## Task directions:
Would you copy each line of the data below that has "what"?

## The input:
####################

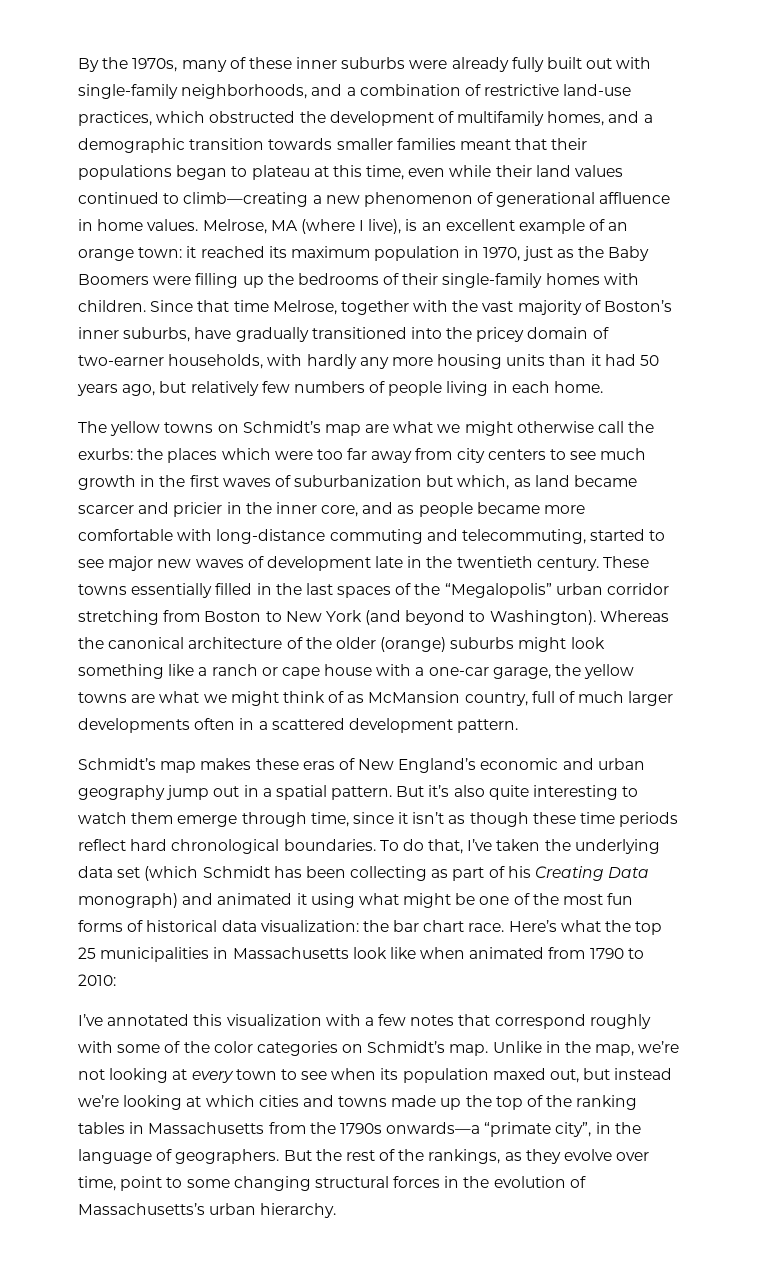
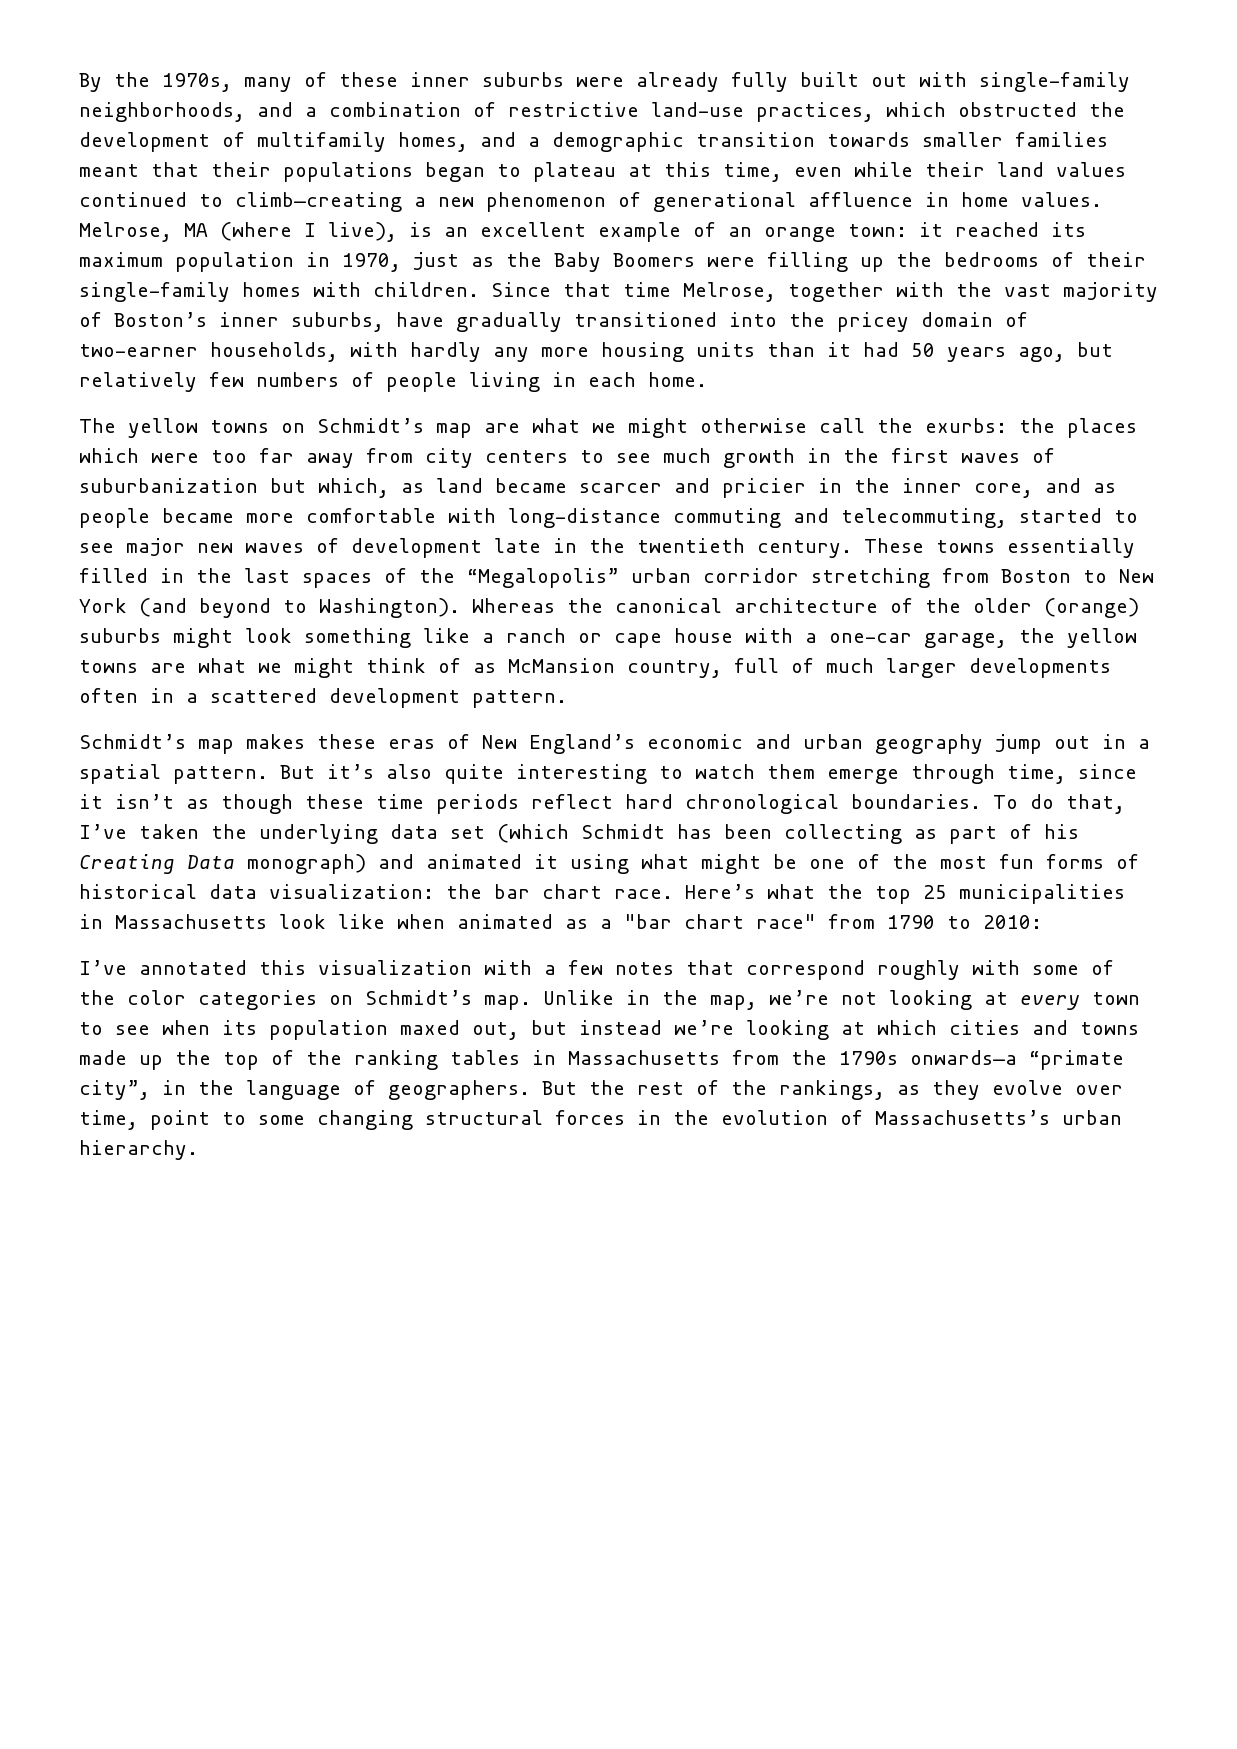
- Here’s what the top 25 municipalities in Massachusetts look like when animated from 1790 to 2010:
+ Here’s what the top 25 municipalities in Massachusetts look like when animated as a "bar chart race" from 1790 to 2010:

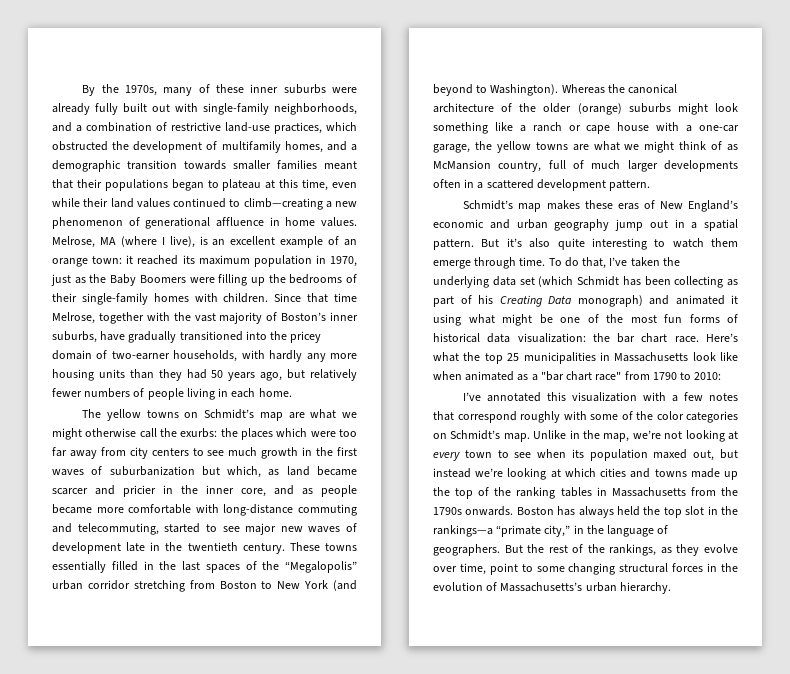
- Since that time Melrose, together with the vast majority of Boston’s inner suburbs, have gradually transitioned into the pricey domain of two-earner households, with hardly any more housing units than it had 50 years ago, but relatively few numbers of people living in each home.
+ Since that time Melrose, together with the vast majority of Boston’s inner suburbs, have gradually transitioned into the pricey domain of two-earner households, with hardly any more housing units than they had 50 years ago, but relatively fewer numbers of people living in each home.
- But it’s also quite interesting to watch them emerge through time, since it isn’t as though these time periods reflect hard chronological boundaries.
+ But it’s also quite interesting to watch them emerge through time.
- Unlike in the map, we’re not looking at every town to see when its population maxed out, but instead we’re looking at which cities and towns made up the top of the ranking tables in Massachusetts from the 1790s onwards—a “primate city”, in the language of geographers.
+ Unlike in the map, we’re not looking at every town to see when its population maxed out, but instead we’re looking at which cities and towns made up the top of the ranking tables in Massachusetts from the 1790s onwards. Boston has always held the top slot in the rankings—a “primate city,” in the language of geographers.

####################

## Task output:
- Here’s what the top 25 municipalities in Massachusetts look like when animated from 1790 to 2010:
+ Here’s what the top 25 municipalities in Massachusetts look like when animated as a "bar chart race" from 1790 to 2010:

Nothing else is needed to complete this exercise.